In [13]:
%%capture
# Installs
!pip3 install bokeh

In [136]:
# Imports
import IPython.display as ipd
import numpy as np
import bokeh 
from bokeh.io import output_notebook
from bokeh.plotting import figure, output_file, show
from scipy.io import wavfile
import scipy.signal as signal
import matplotlib.pyplot as plt
import sounddevice as sd

output_notebook()

# Question 1

Randy Jones 20:50 - In this segment Randy and George talk about Don Norman's principles of design, and that the human brain can only have enough mental capacity for about seven knobs in a given area plus or minus two.
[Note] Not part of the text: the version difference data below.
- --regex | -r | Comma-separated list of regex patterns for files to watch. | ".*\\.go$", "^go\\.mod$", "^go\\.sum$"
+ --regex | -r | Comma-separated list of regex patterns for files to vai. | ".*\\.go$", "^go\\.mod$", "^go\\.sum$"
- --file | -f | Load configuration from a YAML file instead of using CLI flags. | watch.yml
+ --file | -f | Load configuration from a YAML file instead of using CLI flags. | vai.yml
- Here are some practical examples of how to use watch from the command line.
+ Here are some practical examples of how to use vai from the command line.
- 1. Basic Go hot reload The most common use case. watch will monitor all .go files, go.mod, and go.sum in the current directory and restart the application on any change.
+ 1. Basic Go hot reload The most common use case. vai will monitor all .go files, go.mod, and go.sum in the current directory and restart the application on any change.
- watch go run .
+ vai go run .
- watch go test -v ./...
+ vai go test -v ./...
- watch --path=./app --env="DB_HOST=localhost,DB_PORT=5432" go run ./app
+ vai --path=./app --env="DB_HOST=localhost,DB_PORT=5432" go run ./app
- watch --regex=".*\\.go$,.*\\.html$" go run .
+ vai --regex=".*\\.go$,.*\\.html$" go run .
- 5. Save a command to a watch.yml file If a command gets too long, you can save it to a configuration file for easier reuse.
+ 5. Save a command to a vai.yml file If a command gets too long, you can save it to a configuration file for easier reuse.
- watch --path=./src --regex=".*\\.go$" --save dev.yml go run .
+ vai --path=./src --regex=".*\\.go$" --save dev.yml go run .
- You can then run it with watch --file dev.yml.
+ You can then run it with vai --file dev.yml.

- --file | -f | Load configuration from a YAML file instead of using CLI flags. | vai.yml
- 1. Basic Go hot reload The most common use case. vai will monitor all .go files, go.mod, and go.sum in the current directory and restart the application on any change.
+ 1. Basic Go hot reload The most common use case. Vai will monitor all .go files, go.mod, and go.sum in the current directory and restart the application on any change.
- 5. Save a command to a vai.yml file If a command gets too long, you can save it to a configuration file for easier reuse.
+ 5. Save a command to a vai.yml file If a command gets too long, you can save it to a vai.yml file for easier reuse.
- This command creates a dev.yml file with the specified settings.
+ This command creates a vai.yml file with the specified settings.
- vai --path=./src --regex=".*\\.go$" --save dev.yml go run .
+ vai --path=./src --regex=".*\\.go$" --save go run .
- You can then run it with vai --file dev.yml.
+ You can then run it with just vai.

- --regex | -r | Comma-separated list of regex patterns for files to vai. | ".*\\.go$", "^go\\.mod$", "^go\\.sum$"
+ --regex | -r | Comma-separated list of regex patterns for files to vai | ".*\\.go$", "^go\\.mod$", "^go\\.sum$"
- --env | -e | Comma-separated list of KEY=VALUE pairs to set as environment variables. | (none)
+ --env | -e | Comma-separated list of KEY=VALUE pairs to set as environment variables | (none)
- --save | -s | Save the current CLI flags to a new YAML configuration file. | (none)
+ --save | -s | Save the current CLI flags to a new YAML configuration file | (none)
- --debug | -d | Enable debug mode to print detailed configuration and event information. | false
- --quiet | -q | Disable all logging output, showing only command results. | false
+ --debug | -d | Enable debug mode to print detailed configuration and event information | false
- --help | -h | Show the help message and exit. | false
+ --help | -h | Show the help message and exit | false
This got me thinking about a discussion we had in class about the Yamaha DX7 and why it only has 6 nodes in its algorithms. While I still think the most plausible reason is due to computational requirements, it could also be from this same design principle, that any more nodes would be too hard to easily comprehend and use.

# Question 2

Perry Cook 49:25 - In this segment Perry and George are discussing how the tambourine is created and how it is then digitally recreated. I thought this section was really cool to explore how the randomness of noise is also reflected in the randomness of creating the cymbals of the tambourine. When we create more percussive sounds digitally it is usually a random sampling of frequencies in a short duration with more lower frequencies creating kick drum sounds (eg. lowpass filter) and higher frequencies for things like a hihat or tambourine (eg. highpass filter). Perry described that the same thing happens when creating the tambourine in the physical world: you just take metal and hammer it out close enough to a thin disc and with enough of them together you get a tambourine. So in both the physical and digital world tambourines are created from random frequencies!

# Question 3

Got two different mug recordings and plotted their magnitude spectra as shown in the FM synthesis notebook. The higher sounding mug (Mug 1) does indeed have higher frequencies in its spectra whereas Mug 2 which is lower and more percussive has lower frequencies with less peaks (eg. less harmonics).

In [6]:
# Question 3
# Resource: https://github.com/gtzan/synthesizers_cs_perspective/blob/main/src/notebooks/fm_synthcsp.ipynb


def plot_mag_spectra(output, srate, title):
    mag_spectrum = abs(np.fft.rfft(output))
    p = figure()
    freqs = np.linspace(0, 0.5 * srate, len(mag_spectrum))
    max_freq_bin = int(srate / len(mag_spectrum) * 5000)
    p.line(freqs[0:max_freq_bin],mag_spectrum[0:max_freq_bin] * 2 * (1.0 / srate))
    p.title.text_font_size = '20pt'
    p.title.text = title
    show(p)

srate1, mug1 = wavfile.read('./mug1.wav')
srate2, mug2 = wavfile.read('./mug2.wav')
ipd.Audio(mug1, rate=srate1)

  srate1, mug1 = wavfile.read('./mug1.wav')


In [7]:
ipd.Audio(mug2, rate=srate2)

In [9]:
plot_mag_spectra(mug1, srate1, "Mug 1 Magnitude Spectra")
plot_mag_spectra(mug2, srate2, "Mug 2 Magnitude Spectra")

# Question 4

Listening to the two additive synthesis creations I can tell which mug is which based on their respective frequencies, however it loses a lot of it's percussive "mug-tapping" qualities sounding more like a shortly played organ note.

In [39]:
# Question 4
# Resource: https://github.com/gtzan/synthesizers_cs_perspective/blob/main/src/notebooks/additive_synthcsp.ipyn

def sinusoid(freq, t): 
    data = np.sin(2*np.pi*freq *t)
    return data

def additive_synth(data, srate):
    spectrum = np.fft.fft(data)
    magnitudes = np.abs(spectrum)
    phases = np.angle(spectrum)

    fundamental_freq = np.argmax(magnitudes)
    freqs = [fundamental_freq, fundamental_freq*2, fundamental_freq*3, fundamental_freq*4]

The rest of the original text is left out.